Required work: Whenever a line carries the word "Twitter", pull it out of the entries.

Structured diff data
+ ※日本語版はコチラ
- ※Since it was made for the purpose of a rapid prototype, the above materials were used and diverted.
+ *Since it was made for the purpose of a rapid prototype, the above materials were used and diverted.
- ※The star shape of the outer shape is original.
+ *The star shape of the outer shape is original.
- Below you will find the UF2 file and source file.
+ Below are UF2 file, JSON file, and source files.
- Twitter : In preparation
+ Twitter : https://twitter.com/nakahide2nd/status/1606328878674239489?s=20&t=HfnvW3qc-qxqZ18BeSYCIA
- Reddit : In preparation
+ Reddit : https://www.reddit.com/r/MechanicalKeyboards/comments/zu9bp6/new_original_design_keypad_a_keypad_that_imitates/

Result of the exercise:
- Twitter : In preparation
+ Twitter : https://twitter.com/nakahide2nd/status/1606328878674239489?s=20&t=HfnvW3qc-qxqZ18BeSYCIA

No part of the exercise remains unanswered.